Records from a dataset
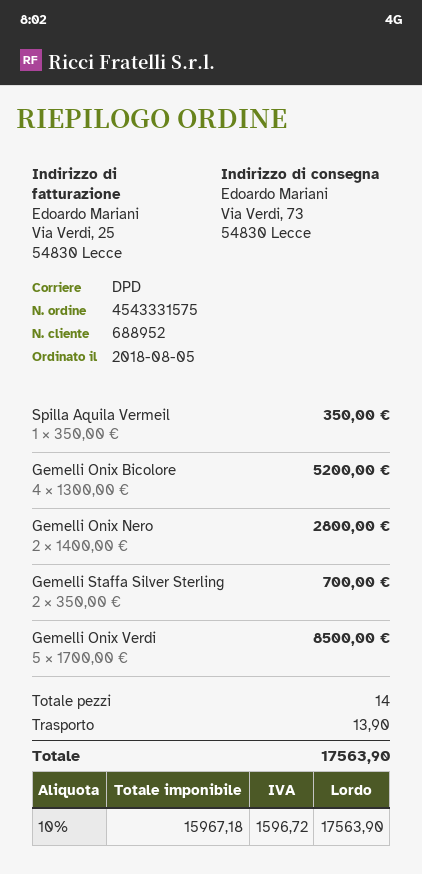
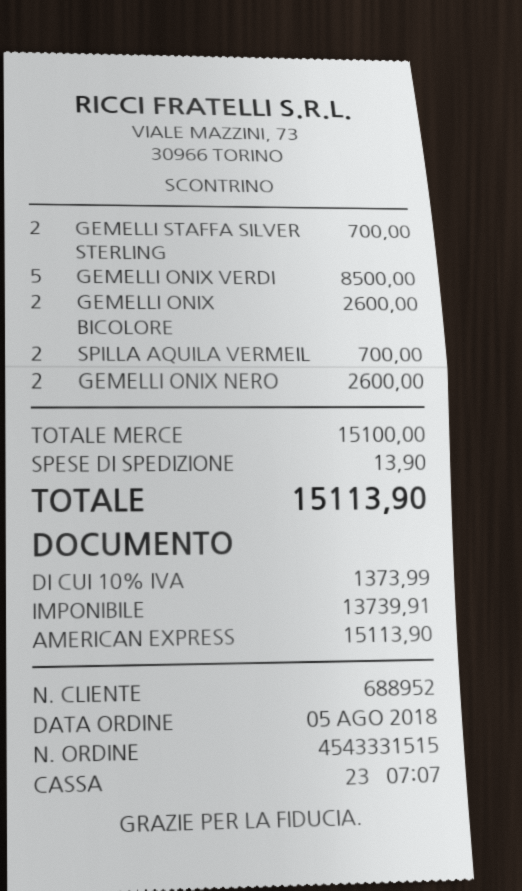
order number: 4543331575 -> 4543331515
Spilla Aquila Vermeil: 1 for 350.00 -> 2 for 700.00
Gemelli Onix Bicolore: 4 for 5200.00 -> 2 for 2600.00
Gemelli Onix Nero: 2 for 2800.00 -> 2 for 2600.00
net: 15967.18 -> 13739.91
tax: 10% = 1596.72 -> 10% = 1373.99
total: 17563.90 -> 15113.90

> _TASK OBJECTIVE_
Output an exact copy of the lines from the one holding "Spilla Aquila Vermeil: 1" to the last line of the data, inclusive, and nothing beyond that range.

> _REPLY TO THE TASK_
Spilla Aquila Vermeil: 1 for 350.00 -> 2 for 700.00
Gemelli Onix Bicolore: 4 for 5200.00 -> 2 for 2600.00
Gemelli Onix Nero: 2 for 2800.00 -> 2 for 2600.00
net: 15967.18 -> 13739.91
tax: 10% = 1596.72 -> 10% = 1373.99
total: 17563.90 -> 15113.90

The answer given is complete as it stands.